# Carpentry Tool Question!



## Aviva (Mar 29, 2016)

Hi,
I am a consultant working on a project in the tool industry and I would greatly appreciate your insight for my project!

I was wondering whether carpenters use levels in their work, and if so, how many levels do carpenters own?

Is brand important for a level? If so, which brands do you like?

Thanks so much for your insight!
Aviva


----------



## Steve Neul (Sep 2, 2011)

I just use a 4' level and a torpedo level. The brand isn't important to me. You can tell pretty quickly if it's made right or not by laying it on a surface and turn it 180 degrees and see if it reads the same.


----------



## firehawkmph (Apr 26, 2008)

I have 6 different levels made by Stabila. From a torpedo to a 4'. They are made in Germany and have machined glass vials that are not only very accurate, but have a bubble that doesn't shoot quickly from end to end in the vial. They are guaranteed to stay accurate even if you drop them off of a 55' tall roof. 
Mike Hawkins:smile3:


----------



## Mort (Jan 4, 2014)

Stabila levels are heirloom quality. If I needed one to rely on I'd get one, but as an excavator we usually work to the nearest foot or two.


----------



## Trimcannon (Nov 7, 2008)

As a trim carpenter, I usually have 4 levels. A 4 footer, 2 footer, a torpedo and a 6'6" level for kitchen installs. Most of mine are Empire brand.


----------



## woodchux (Jul 6, 2014)

Depending on the project at hand, (cabinets, table tops, flooring, etc.), a level is usually a positive item. As for sizes most carpenters have a large 4 foot+, & a smaller level in their tool listing. Any top brand, as mentioned, are IMO of better quality, but most can get the job done. Be safe.


----------



## Larry42 (Jan 10, 2014)

We are a commercial only shop often working in large spaces. Our primary level is a rotary, remote control laser. We also carry torpedo, 2 & 4' spirit levels. Stabila levels are very nice but they get "legs" too often.


----------



## J_L (Apr 22, 2014)

I work on boats. Levels are useless on board...


----------



## GeorgeC (Jul 30, 2008)

J L said:


> I work on boats. Levels are useless on board...


Not really. I have worked on my own boats and have had occasion to check if something is "level." In calm water a level works fine.

For example a slight list may be difficult to eyeball. I may want to know the running angle.

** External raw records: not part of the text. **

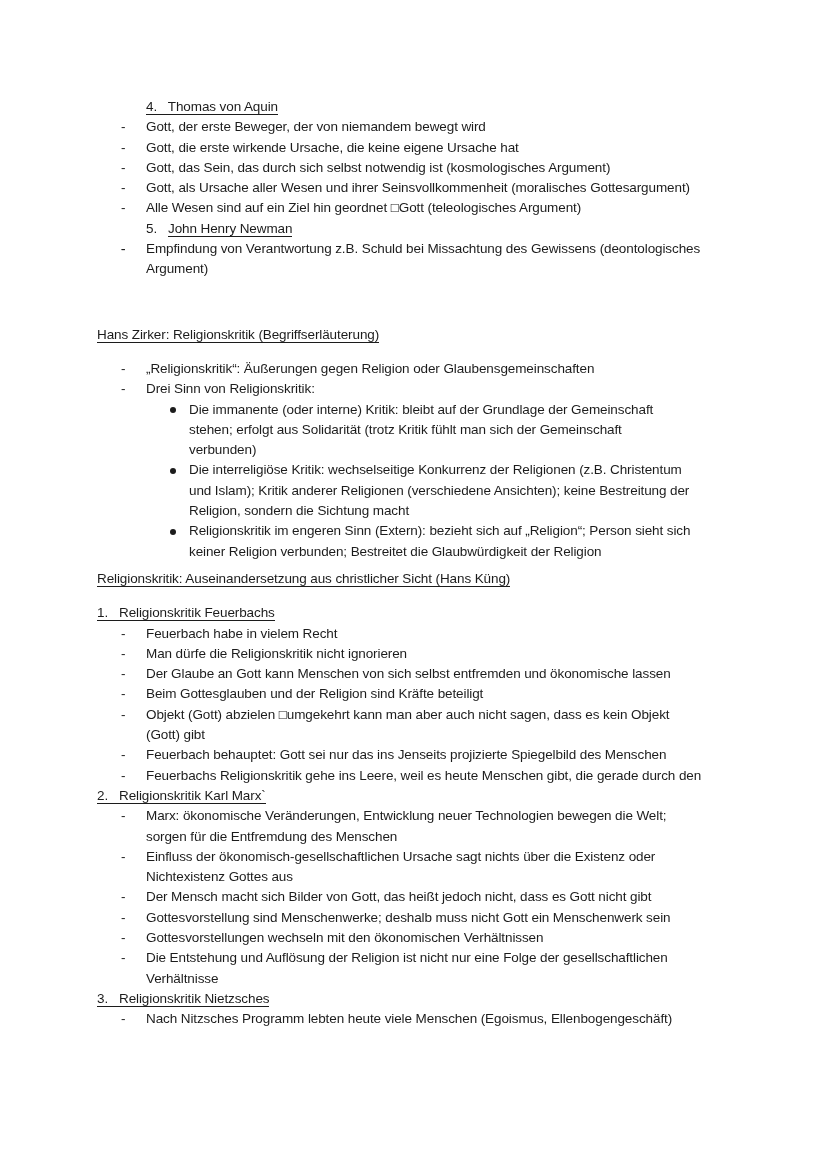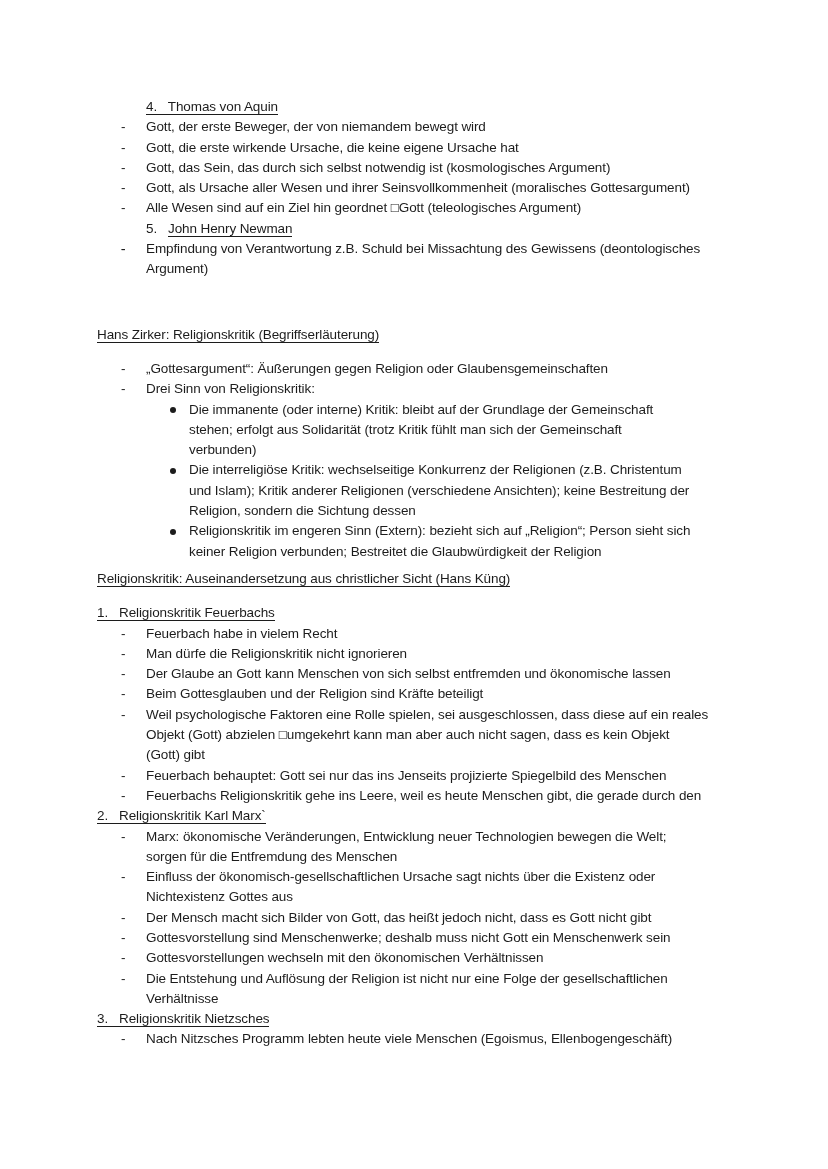--- a/index.html
+++ b/index.html
@@ -55,7 +55,7 @@
     <div class="spacer" style="height: 45px;"></div>
     <div class="row h"><span class="ul">Hans Zirker: Religionskritik (Begriffserläuterung)</span></div>
     <div class="spacer" style="height: 14px;"></div>
-    <div class="row t1"><span class="marker-dash">-</span><span>„Gottesargument“: Äußerungen gegen Religion oder Glaubensgemeinschaften</span></div>
+    <div class="row t1"><span class="marker-dash">-</span><span>„Religionskritik“: Äußerungen gegen Religion oder Glaubensgemeinschaften</span></div>
     <div class="row t1"><span class="marker-dash">-</span><span>Drei Sinn von Religionskritik:</span></div>
     <div class="row t2"><span class="marker-dot"></span><span>Die immanente (oder interne) Kritik: bleibt auf der Grundlage der Gemeinschaft</span></div>
     <div class="row t2"><span>stehen; erfolgt aus Solidarität (trotz Kritik fühlt man sich der Gemeinschaft</span></div>

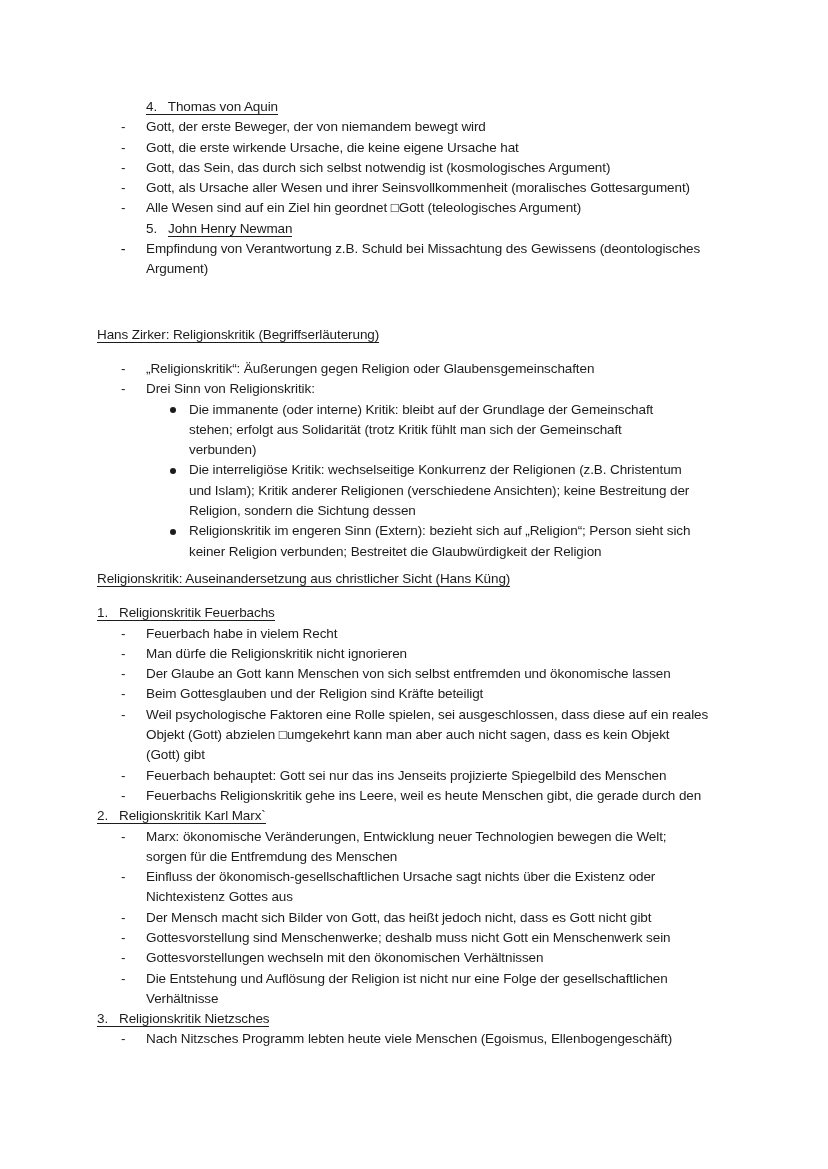--- a/index.html
+++ b/index.html
@@ -62,7 +62,7 @@
     <div class="row t2"><span>verbunden)</span></div>
     <div class="row t2"><span class="marker-dot"></span><span>Die interreligiöse Kritik: wechselseitige Konkurrenz der Religionen (z.B. Christentum</span></div>
     <div class="row t2"><span>und Islam); Kritik anderer Religionen (verschiedene Ansichten); keine Bestreitung der</span></div>
-    <div class="row t2"><span>Religion, sondern die Sichtung dessen</span></div>
+    <div class="row t2"><span>Religion, sondern die Sichtung macht</span></div>
     <div class="row t2"><span class="marker-dot"></span><span>Religionskritik im engeren Sinn (Extern): bezieht sich auf „Religion“; Person sieht sich</span></div>
     <div class="row t2"><span>keiner Religion verbunden; Bestreitet die Glaubwürdigkeit der Religion</span></div>
     <div class="spacer" style="height: 7px;"></div>

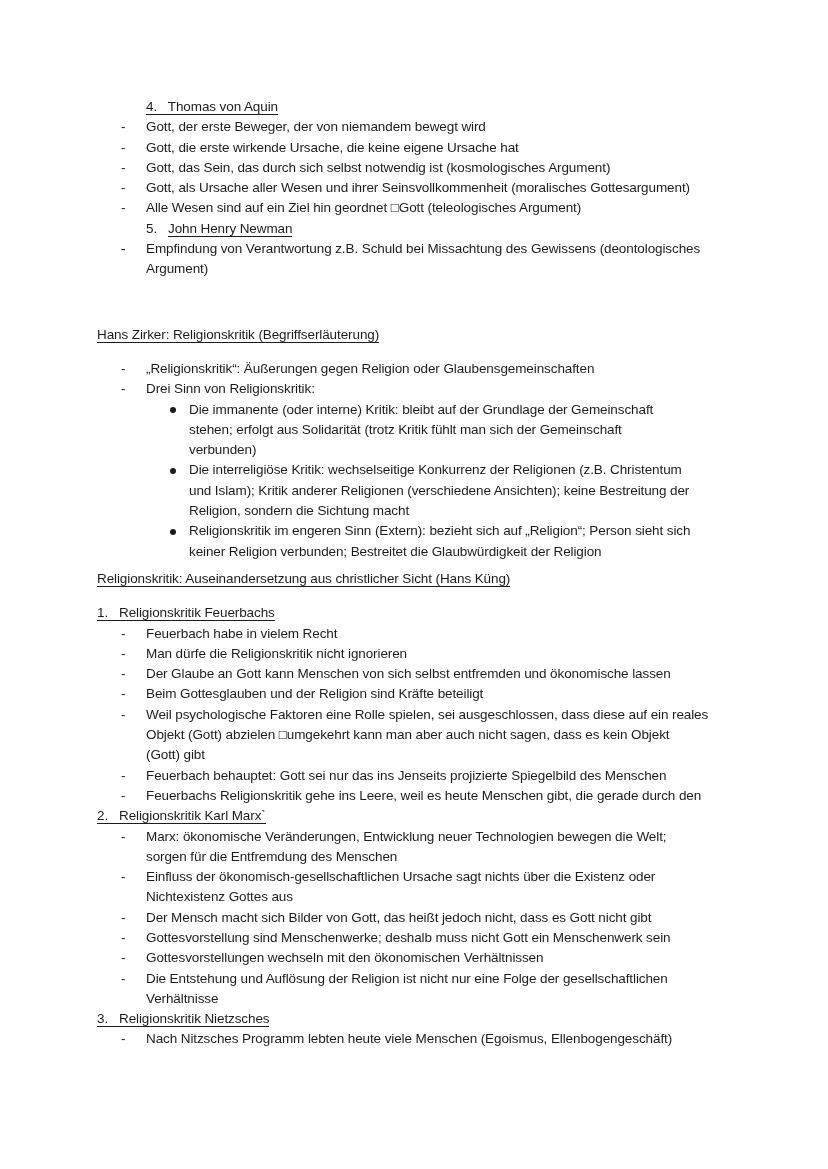--- a/index.html
+++ b/index.html
@@ -73,7 +73,7 @@
     <div class="row t1"><span class="marker-dash">-</span><span>Man dürfe die Religionskritik nicht ignorieren</span></div>
     <div class="row t1"><span class="marker-dash">-</span><span>Der Glaube an Gott kann Menschen von sich selbst entfremden und ökonomische lassen</span></div>
     <div class="row t1"><span class="marker-dash">-</span><span>Beim Gottesglauben und der Religion sind Kräfte beteiligt</span></div>
-    <div class="row t1"><span class="marker-dash">-</span><span>Weil psychologische Faktoren eine Rolle spielen, sei ausgeschlossen, dass diese auf ein reales</span></div>
+    <div class="row t1"><span class="marker-dash">-</span></div>
     <div class="row t1"><span>Objekt (Gott) abzielen □umgekehrt kann man aber auch nicht sagen, dass es kein Objekt</span></div>
     <div class="row t1"><span>(Gott) gibt</span></div>
     <div class="row t1"><span class="marker-dash">-</span><span>Feuerbach behauptet: Gott sei nur das ins Jenseits projizierte Spiegelbild des Menschen</span></div>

I may not want to install cabinetry parallel to the deck. I may want it level as the boat sits or even possible level as the boat rides at cruise speed.

George


----------



## woodnthings (Jan 24, 2009)

*you should ask carpenters...*



Aviva said:


> Hi,
> I am a consultant working on a project in the tool industry and I would greatly appreciate your insight for my project!
> 
> *I was wondering whether carpenters use levels in their work, and if so, how many levels do carpenters own?*
> ...


Some of us woodworkers may or may not be carpenters, so you'll get answers that reflect the type of work it's used on. Woodworkers who make furniture, small chests and cabinets, will have no need for a level. The bench top is the reference surface and things are built and squared on that. For a cabinet installer a level is critical, and a 2 ft, a 4 ft and a 6 ft will all be used. A carpenter who installs doors will have the same types. A mason who is laying a block foundation will have at least a 2 ft. level or a laser level and a string level.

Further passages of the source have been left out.